LiverScan isn’t Gray’s only foray into the private health sphere – he’s also an NED of Microbira, a Scottish start-up which identifies bacteria and yeast using infrared light. “We’re opening in India, a country which has 80,000 private labs,” he says of its short-term expansion aims. And he is active in the charity sector: “My nephew passed away with cystic fibrosis,” he says, “so I set up a charity related to that 10 years ago. We’ve raised £500,000 which has gone to Edinburgh University’s lung research departments.”
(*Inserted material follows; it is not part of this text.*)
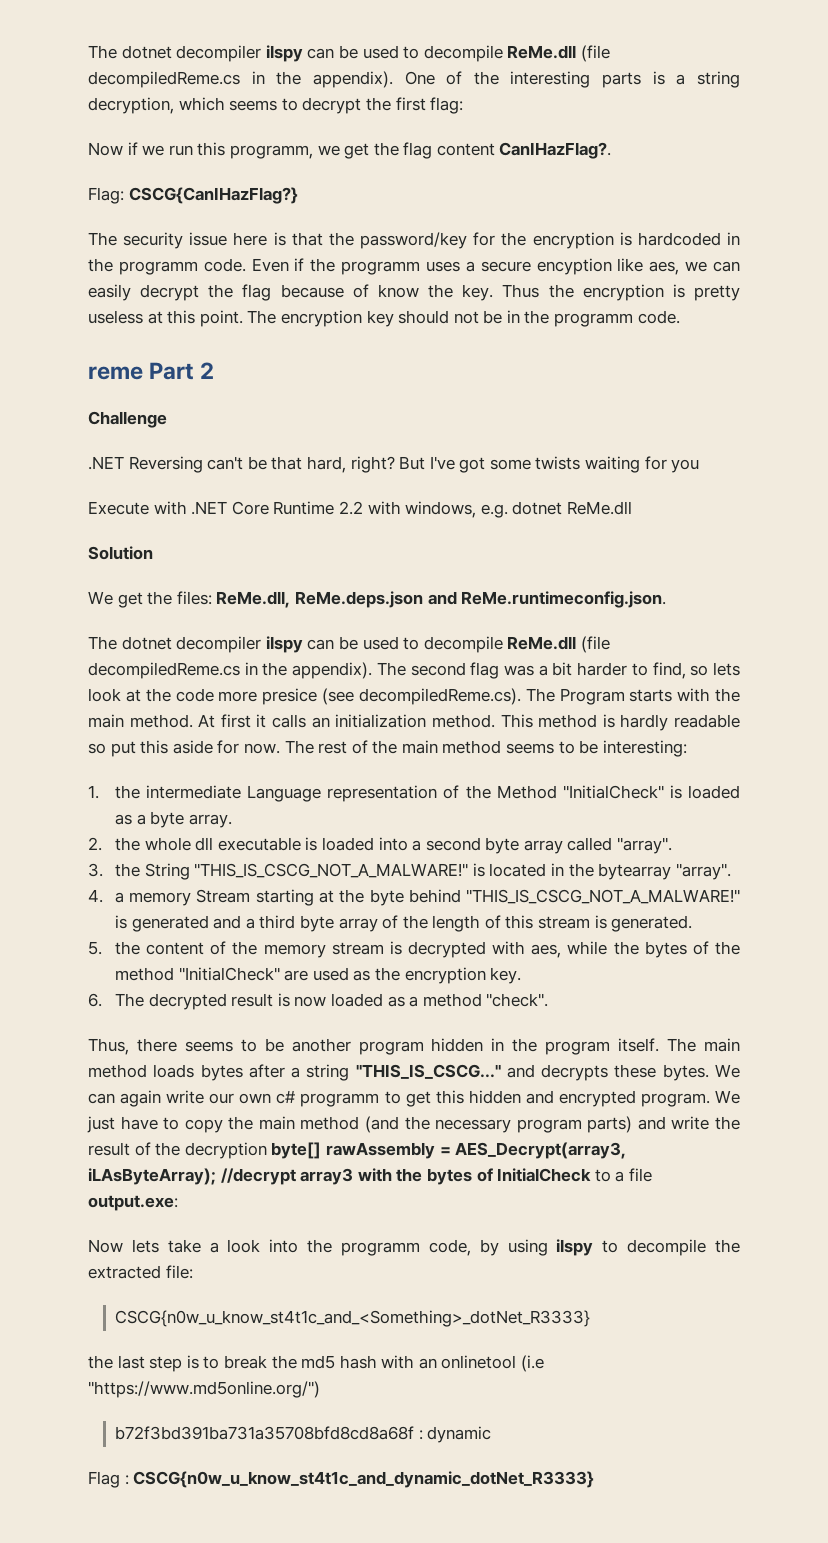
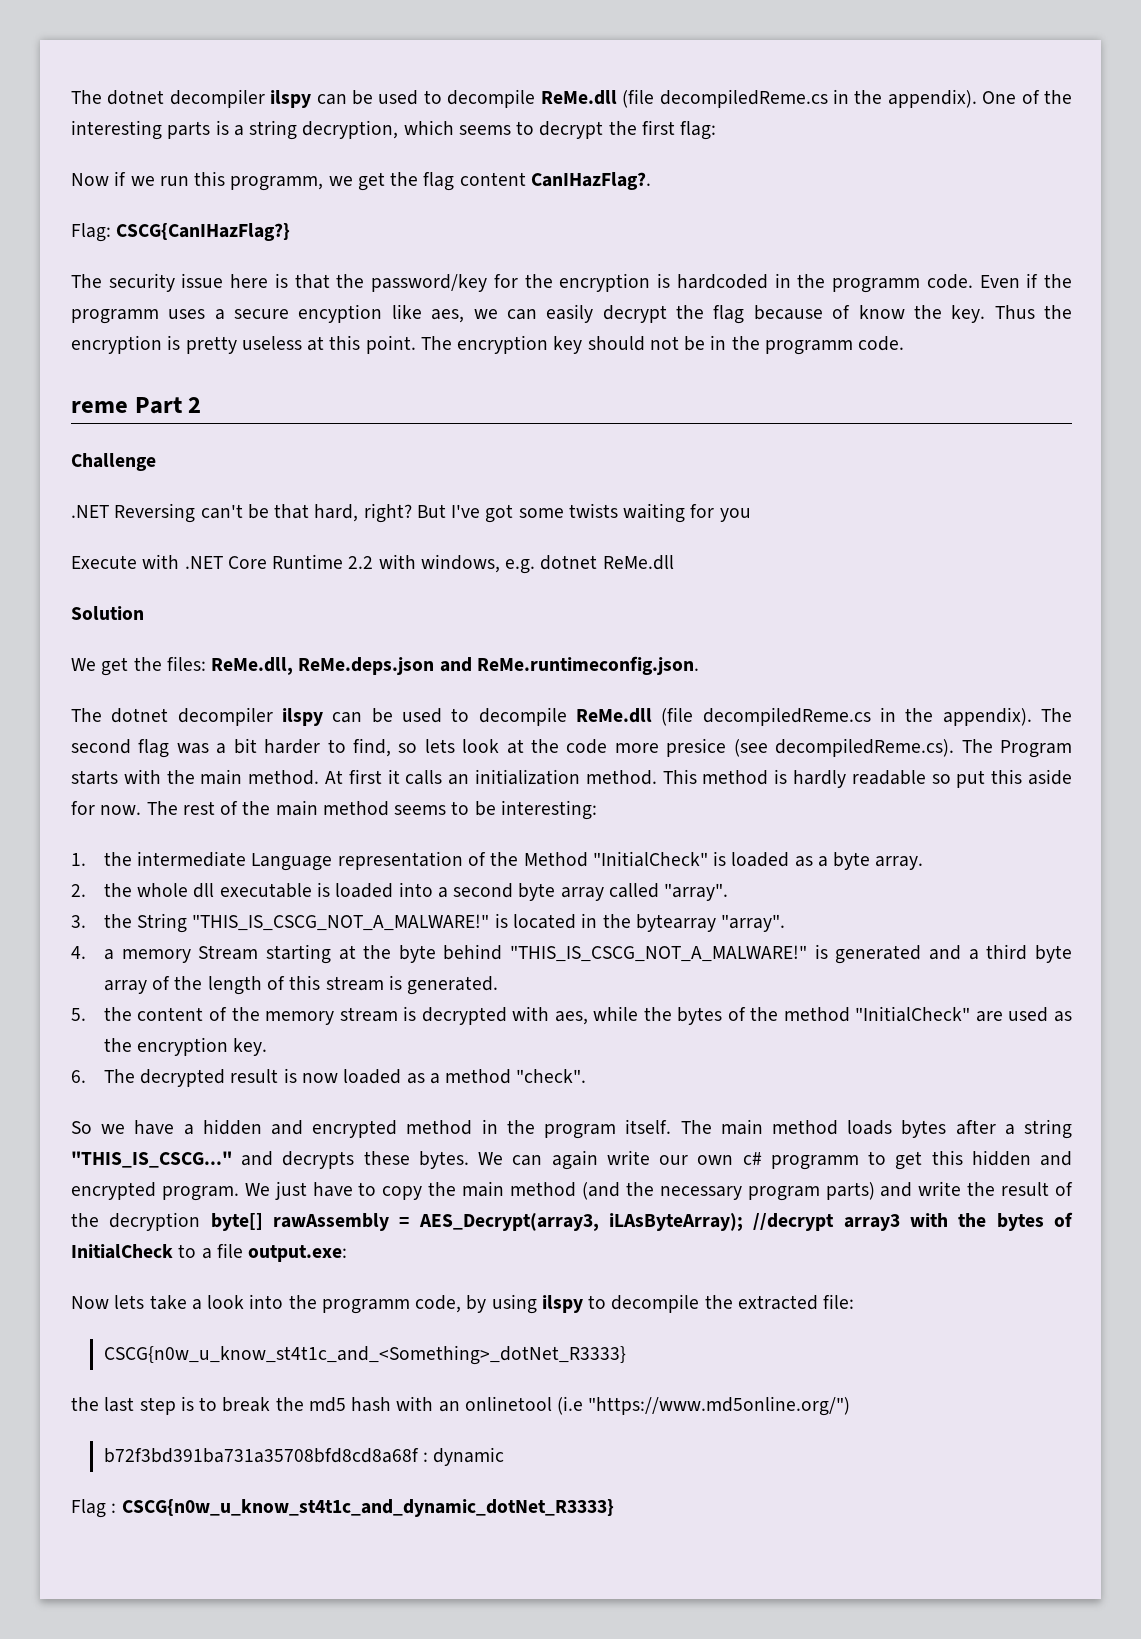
- Thus, there seems to be another program hidden in the program itself.
+ So we have a hidden and encrypted method in the program itself.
Applying his talents to the greater good suits Gray these days: but he’s eternally grateful for the experiences that have empowered him to do so. “I’m 63 now, and one thing about being a CA with more than 40 years’ experience in accountancy, banking and private equity is you’re always dealing with the top people and corporates,” he says. “You’re always dealing with the brightest in the businesses and you learn so much from them.”

Although he is an NED at LiverScan, his role is more hands-on than that might suggest: “Setting it up, putting budgets in place and advising those on the ground how to put in controls in the business, financial reporting, management, accounting, all that sort of stuff: that’s the bread and butter of a CA.”

It’s a modest way to talk about a professional modus operandi that’s not just changing lives but saving them – and perhaps playing some small part in improving the nation’s productivity in the process. Who would have thought that the British economy could have a debt to a bloodthirsty critter on the French Riviera?